Do I need a Facebook login to scrape Marketplace or Events?No. Both surfaces have public search endpoints, `/marketplace/search/` and `/events/search`, that render full data without authentication. The scraper targets those endpoints.







Can I scrape Facebook comments?Comments on public posts are accessible but harder in practice. They load through paginated requests after the initial render and trigger aggressive rate limiting. For app-licensed comment access, use Meta's Graph API or Meta Content Library.







Can I scrape Facebook profiles, posts, or groups that require login?No. This guide covers public-facing data only, what Facebook serves to logged-out browsers at public URLs. For app-licensed access to non-public data, use the [Meta Graph API](https://developers.facebook.com/docs/graph-api/) with app review or Meta Content Library.







Is scraping public Facebook data legal?Under US law, hiQ Labs v. LinkedIn (2022) held that scraping publicly available data does not violate the Computer Fraud and Abuse Act. Terms-of-Service compliance is a separate civil matter platforms enforce through rate limits and IP blocks. Consult a lawyer for cases involving GDPR, CCPA, or storing personal data.

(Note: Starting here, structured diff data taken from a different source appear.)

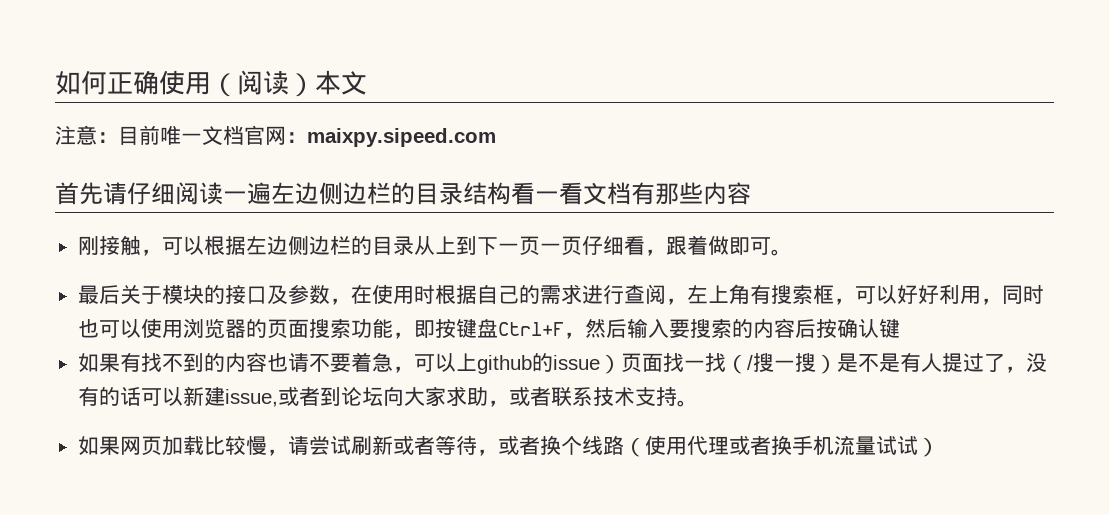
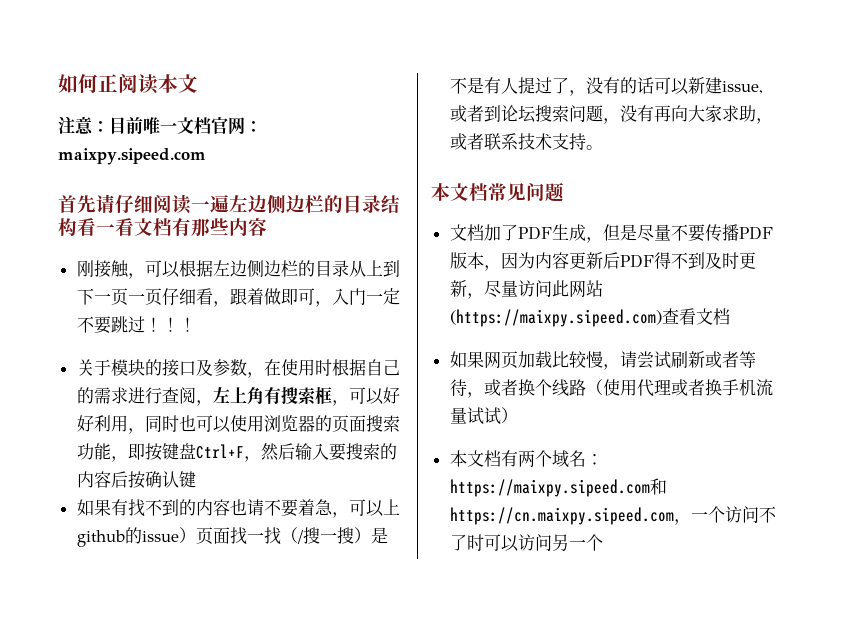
- 如何正确使用（阅读）本文
+ 如何正阅读本文
- 刚接触，可以根据左边侧边栏的目录从上到下一页一页仔细看，跟着做即可。
- 最后关于模块的接口及参数，在使用时根据自己的需求进行查阅，左上角有搜索框，可以好好利用，同时也可以使用浏览器的页面搜索功能，即按键盘Ctrl+F，然后输入要搜索的内容后按确认键
+ 刚接触，可以根据左边侧边栏的目录从上到下一页一页仔细看，跟着做即可，入门一定不要跳过！！！
+ 关于模块的接口及参数，在使用时根据自己的需求进行查阅，左上角有搜索框，可以好好利用，同时也可以使用浏览器的页面搜索功能，即按键盘Ctrl+F，然后输入要搜索的内容后按确认键
- 如果有找不到的内容也请不要着急，可以上github的issue）页面找一找（/搜一搜）是不是有人提过了，没有的话可以新建issue,或者到论坛向大家求助，或者联系技术支持。
+ 如果有找不到的内容也请不要着急，可以上github的issue）页面找一找（/搜一搜）是不是有人提过了，没有的话可以新建issue,或者到论坛搜索问题，没有再向大家求助，或者联系技术支持。
+ 本文档常见问题
+ 文档加了PDF生成，但是尽量不要传播PDF版本，因为内容更新后PDF得不到及时更新，尽量访问此网站(https://maixpy.sipeed.com)查看文档
+ 本文档有两个域名：https://maixpy.sipeed.com和https://cn.maixpy.sipeed.com，一个访问不了时可以访问另一个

Why extract JSON from script tags instead of using CSS selectors?Facebook obfuscates and rotates class names every few weeks, like `x8gbvx8` and `x78zum5`. The JSON in `<script type="application/json">` carries a stable `__typename` discriminator that does not change, so extracting from it survives layout updates.







How does this compare to kevinzg/facebook-scraper from PyPI?That library was strong in 2020 to 2022 but breaks more often now, and it scrapes mobile HTML that Facebook restructures. It runs logged-out only until a login wall hits around 1,000 posts (discussion #647). The Scrapfly approach reads embedded JSON and rotates residential IPs, so it survives layout changes.

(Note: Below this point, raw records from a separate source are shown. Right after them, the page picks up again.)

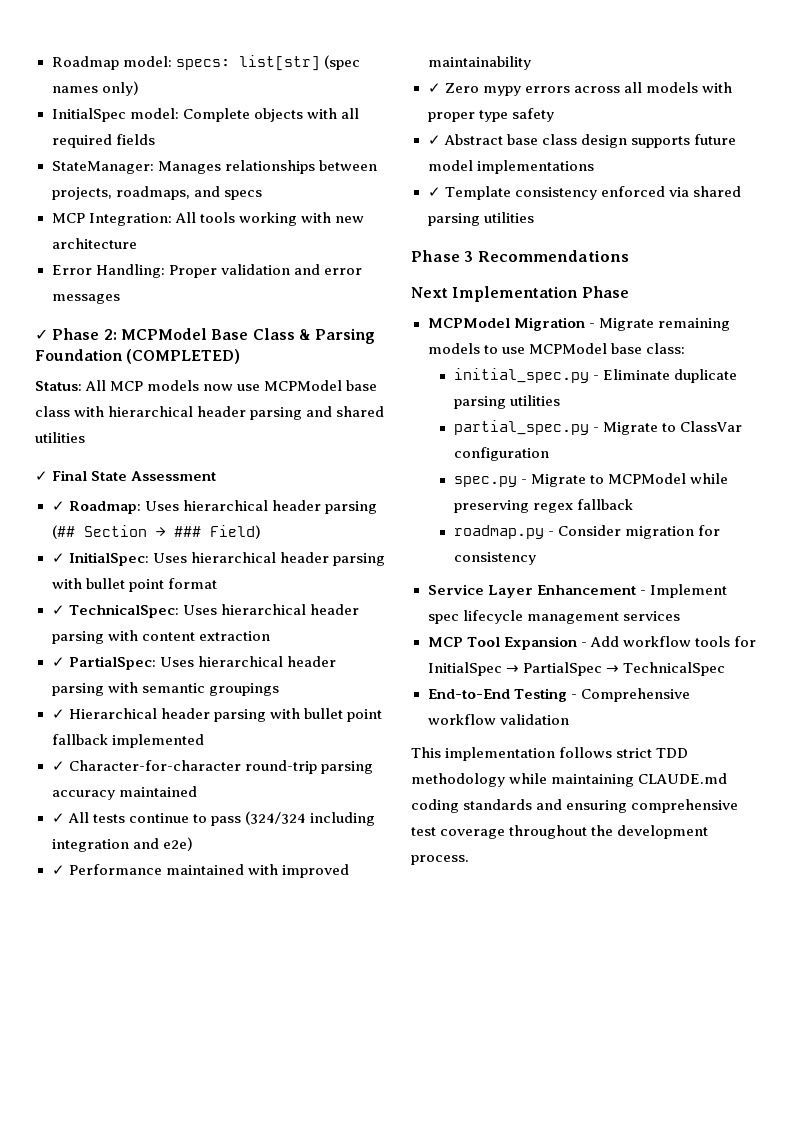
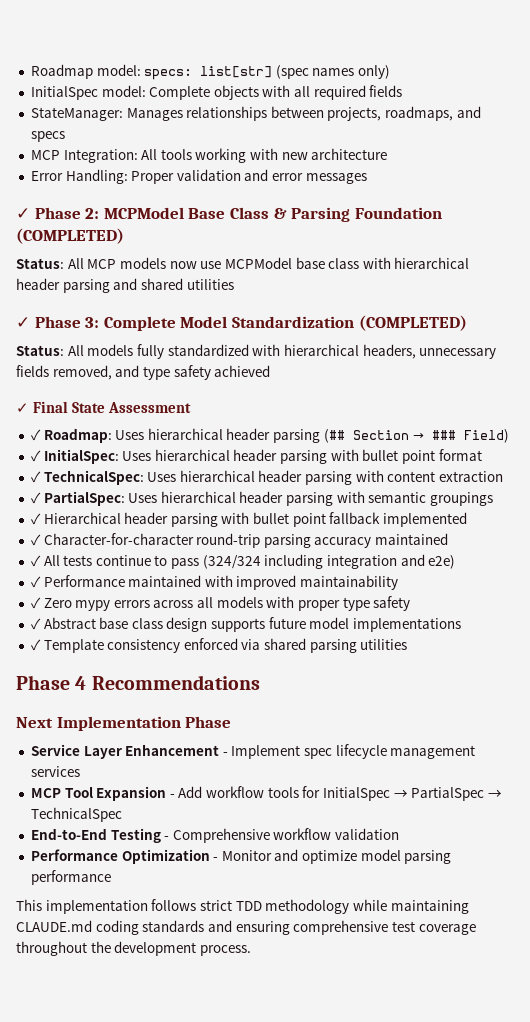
+ ✓ Phase 3: Complete Model Standardization (COMPLETED)
+ Status: All models fully standardized with hierarchical headers, unnecessary fields removed, and type safety achieved
- Phase 3 Recommendations
+ Phase 4 Recommendations
- MCPModel Migration - Migrate remaining models to use MCPModel base class:
- initial_spec.py - Eliminate duplicate parsing utilities
- partial_spec.py - Migrate to ClassVar configuration
- spec.py - Migrate to MCPModel while preserving regex fallback
- roadmap.py - Consider migration for consistency
+ Performance Optimization - Monitor and optimize model parsing performance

Can I scrape Facebook Reels, Stories, or Ads?This guide does not cover them. Public Reels expose metadata in the same embedded JSON, but they surface through a personalized feed with no public search endpoint, and no maintained function exists yet. For Ads, use the [Meta Ad Library](https://www.facebook.com/ads/library/), which exposes ad metadata publicly.







How fast can I scrape before getting blocked?With Scrapfly's residential pool and ASP, rate-limit pressure is handled at the proxy layer, so you skip manual `time.sleep()` calls. By community accounts, single-IP DIY scraping tends to trigger blocks near 10 to 20 requests per minute.









## Summary

One extraction pattern covers all six public surfaces. Pages, Posts, Profiles, Marketplace, Events, and Groups all render structured data into `<script type="application/json">` tags, and one recursive walker collects the objects you want by `__typename`.

Marketplace and Events ship as tested functions in the canonical scrapfly-scrapers repo linked above. Pages, Posts, and Groups use the same approach today, with maintained versions on the roadmap.

Scrapfly's `js_scenario` closes the promotional modal, `asp=True` handles fingerprint and behavior checks, and the residential `proxy_pool` keeps every request looking like a real logged-out visitor. You skip the browser fleet, the CSS selector repairs, and the in-house proxy logic.



Legal Disclaimer and PrecautionsThis tutorial covers popular web scraping techniques for education. Interacting with public servers requires diligence and respect:

- Do not scrape at rates that could damage the website.
- Do not scrape data that's not available publicly.
- Do not store PII of EU citizens protected by GDPR.
- Do not repurpose *entire* public datasets which can be illegal in some countries.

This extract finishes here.